Describing Your Way to Decryption
Al’s talk to the ACM on STE and decryption.
History
- Encryption has been used for thousands of years.
- Written security took many forms
- Shaved heads and then codes
- Computers begin being used around WWII
- The “modern” era of cryptography dates to Shannon in 1940’s
Shannon Theory
- Comes from “Communication Theory of Secrecy” in 1949
- Talks about “confusion” and “diffusion”
- Discusses “unicity”, “redundancy”, and “entropy”
- These key concepts have resulted in DES, RSA, and CipherSmith
- Also responsible for the direction of modern cryptography
Entropy
- Entropy is the uncertainty in a letter before you know it
- Based on Hartley’s function
- Gives an idea of how much uncertainty remains after randomly picking a member of a set
- Maximum where you have a uniform probability
Entropy and Redundancy
- Redundancy indicates how often information is repeated in a string
- Languages are not uniformly random
- This is all conditional
Unicity
- Unicity is the measure of the average number of symbols needed to break a code
- For a substitution cipher n = 26 symbols
- The RL measure was empirically determined
- Minimum (lower limit) when RL = 1
Set Theoretic Estimation
- Been used for years for many different problems
- The method is based largely on set theory and has certain requirements
- Uses “Last Man Standing”
- Requires:
- A function that resolves to a discrete point
- The function and any “noise” must be bounded
- The function and it’s inverse must be one-to-one and onto
- Must know elements of target set
- Must be continuous
Property Sets
- Describe some property of the solution given an input
- The property set maps back to the possible inputs
- Each property must be a subset of possible inputs
- The solutions must be a member of all the property sets
- We can use AND and intersection
- Finding one property eliminates other property sets
Sets
Language -> English -> Letters -> Sentences -> Words -> M-grams
Why STE?
- A close examination of Shannon reveals he used a STE approach
- Shannon attempted to build up a solution with p(k) = 1
- Shannon used m-grams to find p(k)
More M-grams
- We have a list of forbidden m-grams: qqq, zxy, bbqxnk, etc.

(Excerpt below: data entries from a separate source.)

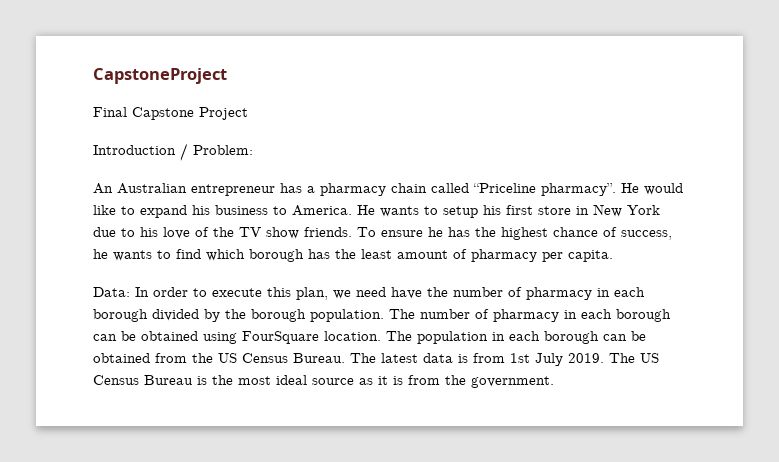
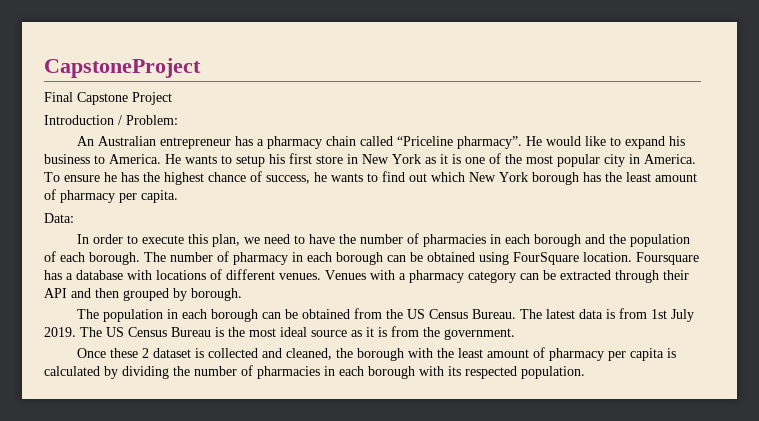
- He wants to setup his first store in New York due to his love of the TV show friends.
+ He wants to setup his first store in New York as it is one of the most popular city in America.
- To ensure he has the highest chance of success, he wants to find which borough has the least amount of pharmacy per capita.
+ To ensure he has the highest chance of success, he wants to find out which New York borough has the least amount of pharmacy per capita.
- Data: In order to execute this plan, we need have the number of pharmacy in each borough divided by the borough population.
+ Data:
+ In order to execute this plan, we need to have the number of pharmacies in each borough and the population of each borough.
- The number of pharmacy in each borough can be obtained using FourSquare location. The population in each borough can be obtained from the US Census Bureau.
+ The number of pharmacy in each borough can be obtained using FourSquare location. Foursquare has a database with locations of different venues. Venues with a pharmacy category can be extracted through their API and then grouped by borough.
+ The population in each borough can be obtained from the US Census Bureau.
+ Once these 2 dataset is collected and cleaned, the borough with the least amount of pharmacy per capita is calculated by dividing the number of pharmacies in each borough with its respected population.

- We also used allowed m-grams
Property Sets
- English language
- Doubled letters
- M-grams for 2 through 6 and 13
- Letter frequency for very uncommon and extremely common letters
- Words and sentences
Simple Example
- Encrypted data: xyz
- Possible decryptions: amy, mut, oop, lly
- oop and lly are out since their patterns don’t match
Where’s the data come from?
- Training done by checking generally recognizable works in English
- Works are chosen from literature from various genres
- Each author is represented by several texts
- Removed non-alphabetic characters to count words, m-grams, etc.
Testing
- Encrypt file
- Randomly select start point
- Read one character at a time
- If the matrix changes, reapply the changes to the stuff we’ve already seen
- Continue until all letters are found (need 25)
- Constantly check against key to make sure we haven’t made a mistake
Results
- Shift cipher
- Using all property sets
- 1142 tests
- 100% success
- 5.0 symbols average std. dev = .5545 symbols
- Traditional unicity is 1.3 symbols
- Used only 4 and 5-grams
- General substitution cipher
- Used 12 runs per work
- Ran a composite set of all authors against each author
- Ran a total of 12792 tests
- Authors always correctly decrypt their own works
- Authors of similar style and era sometimes work
- The composite set decrypted all works correctly
- Unicity was 17.456 symbols
- Std. dev. was 5.53 symbols
- High was 91 symbols
- Low was 13 symbols
- Average time / test was less than 1 ms
- Remove worst 5 cases and get std. dev. of 3.36 symbols
Extensions and Future Work
- Add data from words (variable length m-grams)
- Add data from sentence structure
- Entropy needs a ton more attention
- Examine more ciphers to see if they’re vulnerable too (XOR, stream, block, etc.)
- Stylometry (Morton 1976)
- Language recognition via STE
- Parallel processing
Conclusions
- Can’t apply theories of uniform and random distribution to language since they’re not valid
- Certain parts of a string are more vulnerable than others. How can we find them?
- In effect, we’re changing the probability distribution function
- STE can be a powerful tool for decryption
- STE provides a framework for explaining Shannon
- Need more people